Celebrating 100 Years Part 3- Asia and Central Europe
12 Mar-10 Apr 2026
The Mayor Gallery is pleased to present Celebrating 100 Years – Part 3: Asia and Central Europe, the final instalment in its three-part exhibition series marking the gallery’s centenary. This exhibition brings together artists from Central Europe and Asia whose practices, often developed under conditions of political constraint, cultural transition, and rapid modernisation, redefined abstraction, conceptualism, and material experimentation in the second half of the twentieth century.
Spanning post-war to contemporary practices, the exhibition highlights how artists working across China, Hungary, Japan, Slovakia forged innovative visual languages that challenged dominant Western narratives of modernism. Figures such as Július Koller, Stano Filko, Imre Bak, Vera Molnár, and Braco Dimitrijević interrogated systems of knowledge, authorship, and everyday reality through conceptual and performative strategies, while artists including Tadaaki Kuwayama, Aiko Miyawaki, and Rakuko Naito explored space, rhythm, and material precision through reductive and meditative forms.

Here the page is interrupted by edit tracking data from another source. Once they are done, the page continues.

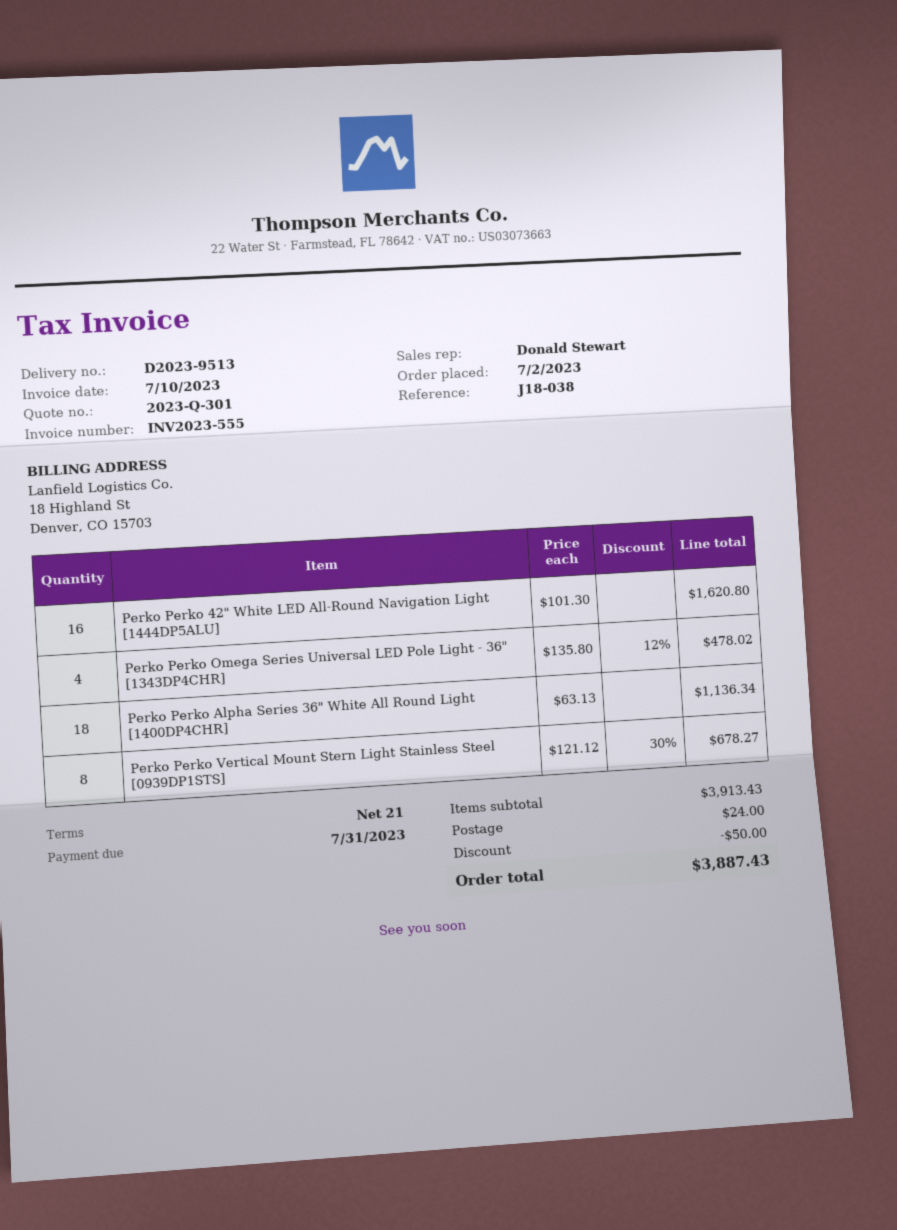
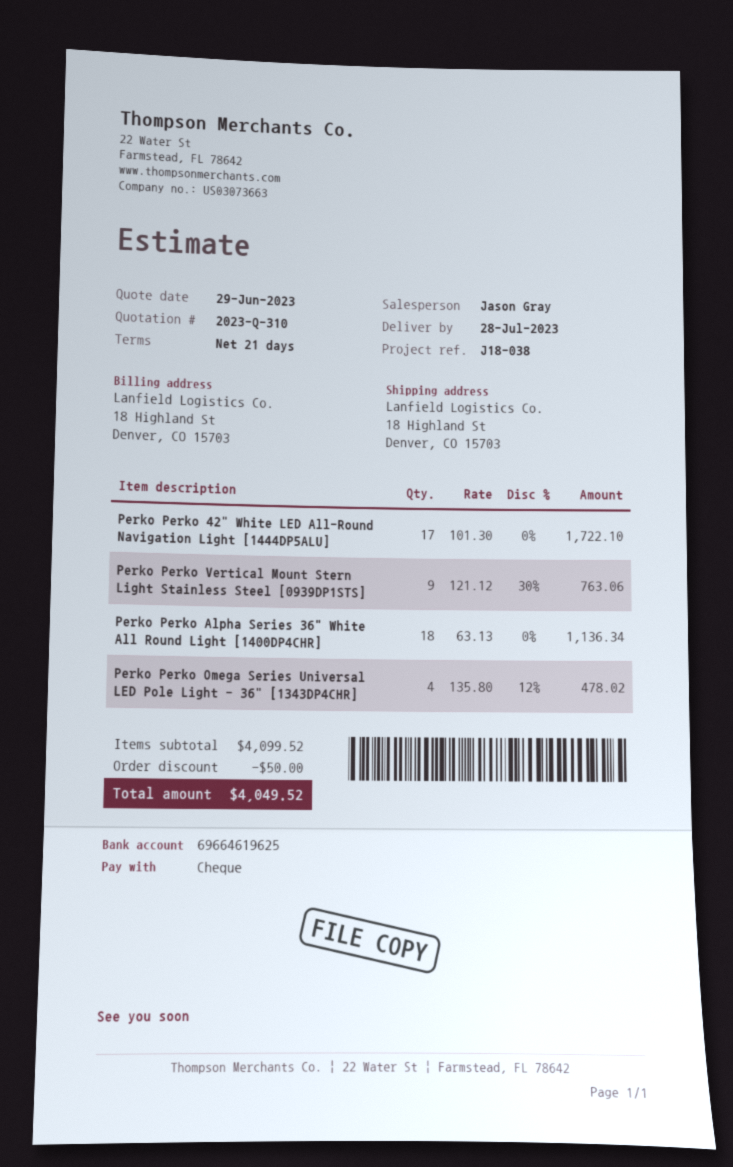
quote number: 2023-Q-301 -> 2023-Q-310
sales rep: Donald Stewart -> Jason Gray
Perko Perko 42" White LED All-Round Navigation Light [1444DP5ALU]: 16 x 101.30 = 1620.80 -> 17 x 101.30 = 1722.10
Perko Perko Vertical Mount Stern Light Stainless Steel [0939DP1STS]: 8 x 121.12 - 30% = 678.27 -> 9 x 121.12 - 30% = 763.06
subtotal: 3913.43 -> 4099.52
shipping: 24.00 -> none
total: 3887.43 -> 4049.52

Alongside these positions, artists such as Key Hiraga, Jiang Dahai, Li Huasheng, Li Jin, and the Luo Brothers demonstrate how Asian modernism and contemporary practice engage with calligraphy, philosophy, popular culture, and political history, generating dialogues between tradition and innovation. Sculptural works by György Jovánovics and Attila Kovács further expand the exhibition’s exploration of form and meaning within socially and intellectually charged contexts.

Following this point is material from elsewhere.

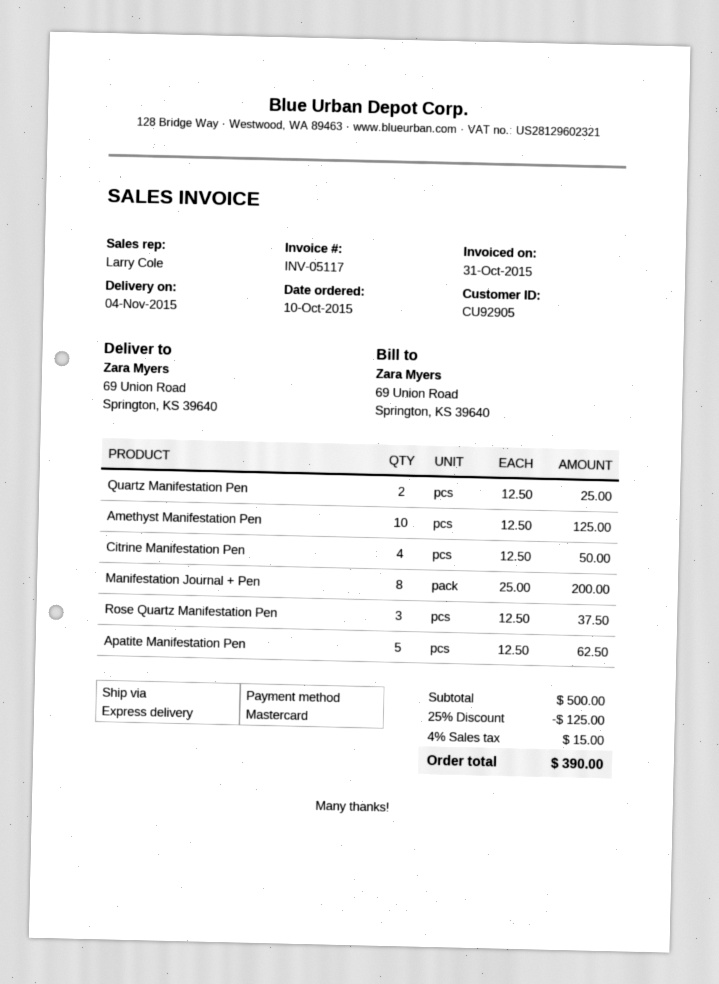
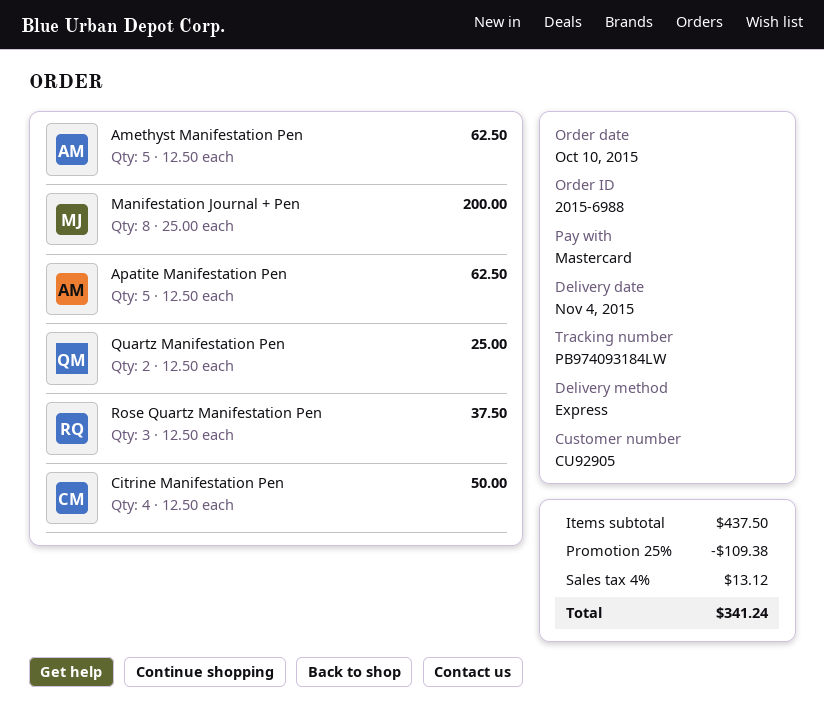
Amethyst Manifestation Pen: 10 x 12.50 = 125.00 -> 5 x 12.50 = 62.50
subtotal: 500.00 -> 437.50
discount: 25% = 125.00 -> 25% = 109.38
tax: 4% = 15.00 -> 4% = 13.12
total: 390.00 -> 341.24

Together, these artists reveal parallel histories of experimentation that developed beyond the traditional centres of Western Europe and North America, underscoring a global modernism shaped by exchange, resistance, and reinvention. Celebrating 100 Years – Part 3 reflects The Mayor Gallery’s long-standing commitment to championing Eastern European and Asian artists, many of whom the gallery has exhibited and supported for decades and affirms its role in expanding the canon of twentieth-century art through rigorous historical and contemporary dialogue.